Loses Mundwerk vor der Kamera

von | 21. Juni 2010

Mit dem "inneren Reichsparteitag" ein Freudengefühl auszudrücken, stieß in den Medien und der Gesellschaft auf starke Kritik. Die Sportmoderatorin Katrin Müller-Hohenstein ist nicht die Einzige, die mit unüberlegten Redewendungen von sich reden machte.

Katrin Müller-Hohensteins missglückte Aussage in der Halbzeitpause des ersten Deutschlandspiels bei der Fußballweltmeisterschaft 2010 ist nur einer von vielen „Fehlsprüchen“ im deutschen Fernsehen. Müller-Hohenstein verglich die Freude des Torschützen Miroslav Klose mit dem „inneren Reichsparteitag“. Für die sprachliche Entgleisung entschuldigte sich die Sportmoderatorin am Folgetag. Konsequenzen für ihre weitere Arbeit bei dem ZDF gibt es nicht.

Schluss mit lustig

Es gibt mehr als genug sprachliche Fehltritte im deutschen Fernsehen. Eva Herman, ehemalige Sprecherin der Tagesschau, entfachte 2007 heftige Diskussionen. Sie äußerte sich gegenüber der national-sozialistischen Familienpolitik sehr umstritten. Die Autorin brachte ihr „Eva-Prinzip“ mehrfach zum Ausdruck. Ihr Arbeitgeber reagierte auf die kontroversen Diskussionen mit sofortiger Wirkung. Durch eine fristlose Kündigung beendete der NDR-Intendant die Zusammenarbeit mit Herman.

Die gleiche Sanktion ereilte die ProSieben-Moderatorin Juliane Ziegler. Sie überspannte den Bogen während des Motivierens eines Anrufer bei einer Quizsendung: „Ja, aber komm, da musst du ein bisschen enthusiastisch und… yeah arbeiten. Arbeit macht frei“. Wenig später entschuldigte sich Ziegler vor laufender Kamera bei den Zuschauern. Zu spät, denn ProSieben kündigte ihr fristlos. „Arbeit macht frei“ ist historisch stark vorbelastet. Im Dritten Reich prangte der Spruch über den Eingängen der Konzentrationslager.

9Live suspendierte seinen Moderator Max Schradin 2007 für mehrere Wochen. Der Grund: Er nannte einen Kollegen „pädophil“. Zwei Tage später entschuldigte er sich. Nach der Suspendierung moderierte Schradin weiter bei Sat.1 und 9Live.

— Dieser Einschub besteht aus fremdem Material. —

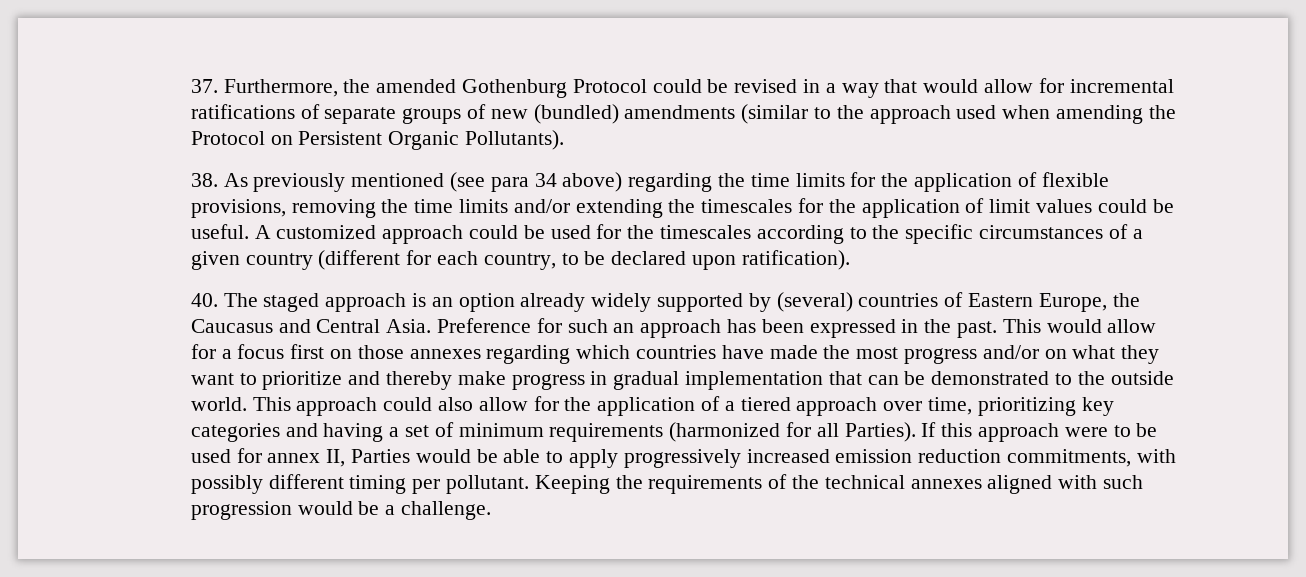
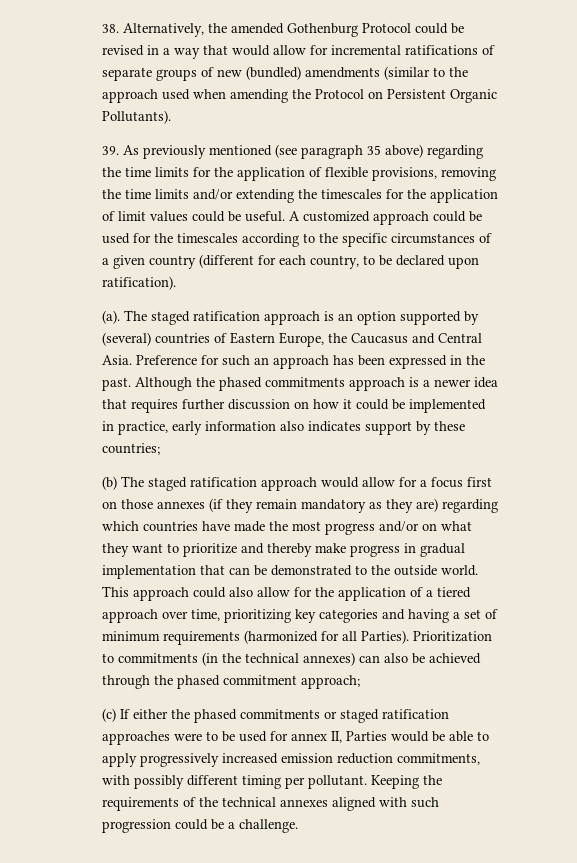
- 37. Furthermore, the amended Gothenburg Protocol could be revised in a way that would allow for incremental ratifications of separate groups of new (bundled) amendments (similar to the approach used when amending the Protocol on Persistent Organic Pollutants).
+ 38. Alternatively, the amended Gothenburg Protocol could be revised in a way that would allow for incremental ratifications of separate groups of new (bundled) amendments (similar to the approach used when amending the Protocol on Persistent Organic Pollutants).
- 38. As previously mentioned (see para 34 above) regarding the time limits for the application of flexible provisions, removing the time limits and/or extending the timescales for the application of limit values could be useful.
+ 39. As previously mentioned (see paragraph 35 above) regarding the time limits for the application of flexible provisions, removing the time limits and/or extending the timescales for the application of limit values could be useful.
- 40. The staged approach is an option already widely supported by (several) countries of Eastern Europe, the Caucasus and Central Asia.
+ (a). The staged ratification approach is an option supported by (several) countries of Eastern Europe, the Caucasus and Central Asia.
- This would allow for a focus first on those annexes regarding which countries have made the most progress and/or on what they want to prioritize and thereby make progress in gradual implementation that can be demonstrated to the outside world.
+ Although the phased commitments approach is a newer idea that requires further discussion on how it could be implemented in practice, early information also indicates support by these countries;
+ (b) The staged ratification approach would allow for a focus first on those annexes (if they remain mandatory as they are) regarding which countries have made the most progress and/or on what they want to prioritize and thereby make progress in gradual implementation that can be demonstrated to the outside world.
- If this approach were to be used for annex II, Parties would be able to apply progressively increased emission reduction commitments, with possibly different timing per pollutant.
+ Prioritization to commitments (in the technical annexes) can also be achieved through the phased commitment approach;
+ (c) If either the phased commitments or staged ratification approaches were to be used for annex II, Parties would be able to apply progressively increased emission reduction commitments, with possibly different timing per pollutant.
- Keeping the requirements of the technical annexes aligned with such progression would be a challenge.
+ Keeping the requirements of the technical annexes aligned with such progression could be a challenge.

Versprochen ist Versprochen

Carmen Thomas moderierte als erste Frau eine Sportsendung. Statt Schalke 04 sprach sie im Juli 1973 von „Schalke 05“. Da zwischen der „Versprecher-Sendung“ und dem nächsten „Aktuelle Sportstudio“ fast drei Monate lagen, gingen Falschmeldungen durch die Presse, sie wäre entlassen worden. Die Moderatorin arbeitete jedoch noch bis Dezember 1974 im ZDF-Sportstudio. Danach wurde sie Reporterin beim Westdeutschen Rundfunk (WDR).

Auch bei vorgeschriebenen und geplanten Moderationen geschehen unmoralische Missgeschicke. ZDF-Morgenmagazin-Sprecher Mitri Sirin berichtete am 30. November 2009 im Zusammenhang mit dem Prozess gegen den ehemaligen KZ-Wachmann John Demjanjuk von dem „polnischen Vernichtungslager Sobibor“. Richtig hätte es „deutsches Vernichtungslager in Polen“ geheißen. Nikolaus Brender, damaliger Chefredakteur des ZDF, entschuldigte sich noch am selben Tag.

Eine geschmacklose Formulierung überlegte sich der NDR für das Jahresquiz 2009. Die richtige Quizantwort „das kleine Schwarze“ bezog sich auf ein dunkelhäutiges Kind. Der NDRentschuldigte sich hierfür.

Folgen durch Fehler

Auffällig ist, dass gerade die öffentlich-rechtlichen Sender bei sprachlich teils gravierenden Fehlern keine Konsequenzen ziehen. Eine Entschuldigung in den Tagen nach den verbalen Entgleisungen reicht den Programmverantwortlichen. Die Moderatorenkollegen bei den Privatsendern haben es da schwieriger. Ihnen drohen wesentlich schneller ernsthaftere Konsequenzen.